ELKI 0.8.0 release notes

ELKI 0.8.0 is available on Maven and on our releases web page:

Gradle:

dependencies {
    // All the core parts, without visualization:
    compile group: 'io.github.elki-project', name: 'elki', version:'0.8.0'
    // If you want to use visualization:
    compile group: 'io.github.elki-project', name: 'elki-batik-visualization', version:'0.8.0'
}

Maven:

<!-- ELKI core, without visualization -->
<dependency>
    <groupId>io.github.elki-project</groupId>
    <artifactId>elki</artifactId>
    <version>0.8.0</version>
</dependency>
<!-- You only need this dependency if you need visualization -->
<dependency>
    <groupId>io.github.elki-project</groupId>
    <artifactId>elki-batik-visualization</artifactId>
    <version>0.8.0</version>
</dependency>

Please clone https://github.com/elki-project/example-elki-project for a minimal project example.

Upcoming major changes

The next ELKI release will shorten all package names. We will also change the group ID to reflect that the project moved to https://elki-project.github.io/.

Since we will rename all packages, we will also use this opportunity to simplify other class names, such as “DistanceFunction” to “Distance”.
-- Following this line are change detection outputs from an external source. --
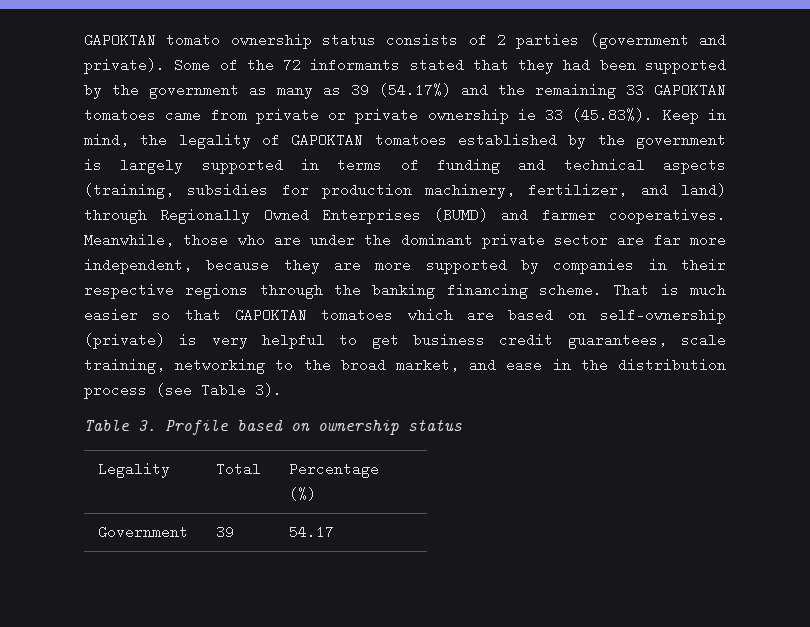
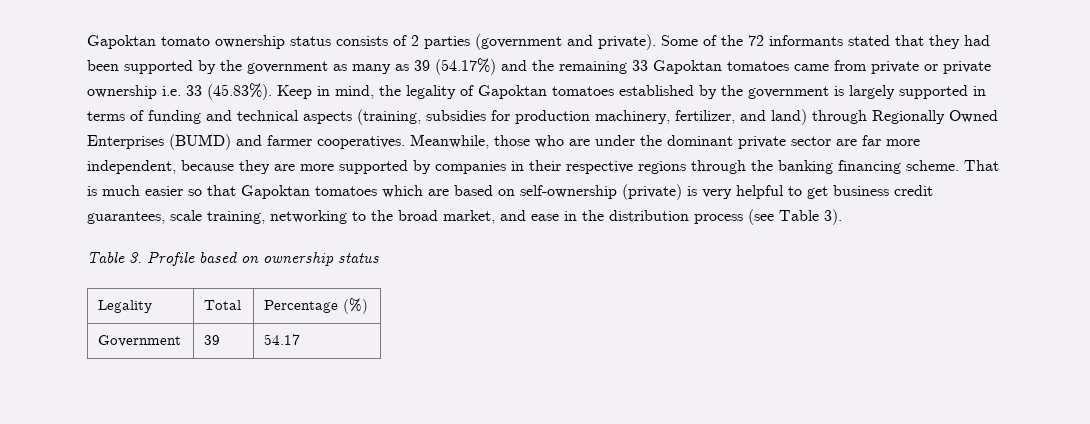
- GAPOKTAN tomato ownership status consists of 2 parties (government and private).
+ Gapoktan tomato ownership status consists of 2 parties (government and private).
- Some of the 72 informants stated that they had been supported by the government as many as 39 (54.17%) and the remaining 33 GAPOKTAN tomatoes came from private or private ownership ie 33 (45.83%). Keep in mind, the legality of GAPOKTAN tomatoes established by the government is largely supported in terms of funding and technical aspects (training, subsidies for production machinery, fertilizer, and land) through Regionally Owned Enterprises (BUMD) and farmer cooperatives.
+ Some of the 72 informants stated that they had been supported by the government as many as 39 (54.17%) and the remaining 33 Gapoktan tomatoes came from private or private ownership i.e. 33 (45.83%). Keep in mind, the legality of Gapoktan tomatoes established by the government is largely supported in terms of funding and technical aspects (training, subsidies for production machinery, fertilizer, and land) through Regionally Owned Enterprises (BUMD) and farmer cooperatives.
- That is much easier so that GAPOKTAN tomatoes which are based on self-ownership (private) is very helpful to get business credit guarantees, scale training, networking to the broad market, and ease in the distribution process (see Table 3).
+ That is much easier so that Gapoktan tomatoes which are based on self-ownership (private) is very helpful to get business credit guarantees, scale training, networking to the broad market, and ease in the distribution process (see Table 3).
Futher breaking changes include changes to the result hierarchy and metadata management. These are necessary for important new functionality (such as automatic indexing, and garbage collection).

For ELKI 0.9.0, we will likely target Java 17 or 21, so 0.8.0 is supposedly the last version to support Java 8. We may begin using the var feature of Java 9 in cases where it makes the code more readable.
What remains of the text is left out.